We continue to offer adaptive gymnastics and are continuing to enroll so if you are interested, please don’t hesitate to contact us.   While we don’t have an opening date for Bio Ability we continue to offer some limited services at Bio Gymnastics or other services outside the facility.  Contact us if you have a need and we will work out the time and place.

 

Staff Spotlight

Julia Price is our staff spotlight this month.  She is the lead for our adaptive gymnastics program.  She has been coaching gymnastics for 10 years and adaptive for about 7.  She works with individuals with a wide range of ages and abilities.  She has a knack for meeting each individual where they are and working with them to help them achieve their goals big or small.  She is a bright shining star at Bio Ability and we appreciate all she does.

 

Exercise of the Month:  Wheelchair Exercises

There are many ways that people with mobility restrictions, such as using a wheelchair or living with limb amputation, can adapt exercise to stay physically fit. You can work your entire body from a chair or your wheelchair. Remember to always sit straight in your chair. Start with no weight and slowly increase weight or repetitions but not both at the same time. For all exercises do the following: take a deep breath, exhale while you complete the repetition, inhale as you return to start position.

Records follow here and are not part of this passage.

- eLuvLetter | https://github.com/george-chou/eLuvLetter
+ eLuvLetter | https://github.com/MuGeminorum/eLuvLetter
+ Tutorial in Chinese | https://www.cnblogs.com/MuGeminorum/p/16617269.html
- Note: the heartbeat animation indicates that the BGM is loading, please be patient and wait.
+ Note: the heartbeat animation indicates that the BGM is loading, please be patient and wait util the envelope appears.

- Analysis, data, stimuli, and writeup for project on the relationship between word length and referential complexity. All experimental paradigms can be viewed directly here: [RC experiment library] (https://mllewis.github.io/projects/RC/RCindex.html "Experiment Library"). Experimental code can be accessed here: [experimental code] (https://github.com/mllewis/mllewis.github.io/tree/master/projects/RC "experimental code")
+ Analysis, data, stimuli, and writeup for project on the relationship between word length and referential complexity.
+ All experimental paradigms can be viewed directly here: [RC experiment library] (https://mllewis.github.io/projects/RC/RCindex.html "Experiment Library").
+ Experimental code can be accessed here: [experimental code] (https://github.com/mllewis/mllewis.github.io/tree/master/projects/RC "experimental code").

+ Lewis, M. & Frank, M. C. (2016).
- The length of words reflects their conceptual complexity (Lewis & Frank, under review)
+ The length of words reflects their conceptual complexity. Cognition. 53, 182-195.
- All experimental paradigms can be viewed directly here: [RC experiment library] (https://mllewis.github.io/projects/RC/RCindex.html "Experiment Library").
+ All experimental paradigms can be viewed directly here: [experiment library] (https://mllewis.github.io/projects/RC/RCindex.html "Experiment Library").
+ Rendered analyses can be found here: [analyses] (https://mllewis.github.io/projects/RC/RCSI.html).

Here is a sampling of exercises you can do:

Arm Curl:  Start by holding one dumbbell in each hand wrists facing up resting them on your lap. Curl the dumbbells to your shoulders. Relax and return to the starting position to complete one repetition.

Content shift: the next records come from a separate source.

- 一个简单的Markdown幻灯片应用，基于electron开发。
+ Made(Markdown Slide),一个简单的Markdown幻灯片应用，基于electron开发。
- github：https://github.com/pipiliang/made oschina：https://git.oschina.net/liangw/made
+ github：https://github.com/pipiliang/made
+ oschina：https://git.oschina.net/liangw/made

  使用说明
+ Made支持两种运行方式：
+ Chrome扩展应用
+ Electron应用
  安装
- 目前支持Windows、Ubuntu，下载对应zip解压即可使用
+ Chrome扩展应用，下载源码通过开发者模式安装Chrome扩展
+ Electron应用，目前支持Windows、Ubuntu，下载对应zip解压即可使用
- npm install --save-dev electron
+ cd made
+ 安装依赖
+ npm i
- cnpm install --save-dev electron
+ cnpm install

Overhead Press:  Start by holding the dumbbells just above your shoulder with your wrists facing forward. Your forearms and elbows should point straight down toward the floor. Press to the ceiling. Relax and return to the starting position to complete one repetition.

Front Arm Raise:  Start by holding the dumbbells down at your sides with your wrists facing behind you. Raise your arms up in front of you until they are parallel to the ground. Lower returning to your starting position to complete one repetition.

Knee Lifts:  While seated, raise one leg as high as you can keeping your knee bent. Lower returning your foot to the floor and raise the other. Alternate to complete one repetition.

Click below for a fun online example of a wheelchair workout. Please consult your physician before starting any exercise program.

Wheel Chair Fitness Exercise Fat Burner Workout! | Sit and Get Fit! – YouTube

Contact Bio Ability for a consultation for Adaptive Fitness if you would like a workout designed just for you!

 

Recipe of the Month:  Greek Roasted Chicken and Vegetables Recipe (eatright.org)

 

Ingredients

1 whole chicken
6 red potatoes, scrubbed (peel on)
2 carrots, peeled and sliced in half lengthwise
2 parsnips, peeled and sliced in half lengthwise
1 tablespoon extra-virgin olive oil
2 tablespoons Greek seasoning

 

Directions

  1. Preheat oven to 400ºF. Coat the roasting pan with the cooking spray. Place the chicken in the pan.
  2. Toss the potatoes, carrots, and parsnips with the olive oil, and then place them in the roasting pan around the chicken. Sprinkle the chicken and vegetables with Greek seasoning.
  3. Bake for 10 minutes and then lower the heat to 350ºF.
  4. Continue to bake until the chicken temperature is 165ºF (test with cooking thermometer near chicken thigh), approximately 45 minutes to 1 hour.
  5. Baste the chicken and vegetables at least twice with the cooking juices. Remove and discard the chicken skin. Serve hot.

To intensify the flavor, sprinkle 1 tablespoon of Greek seasoning inside the chicken.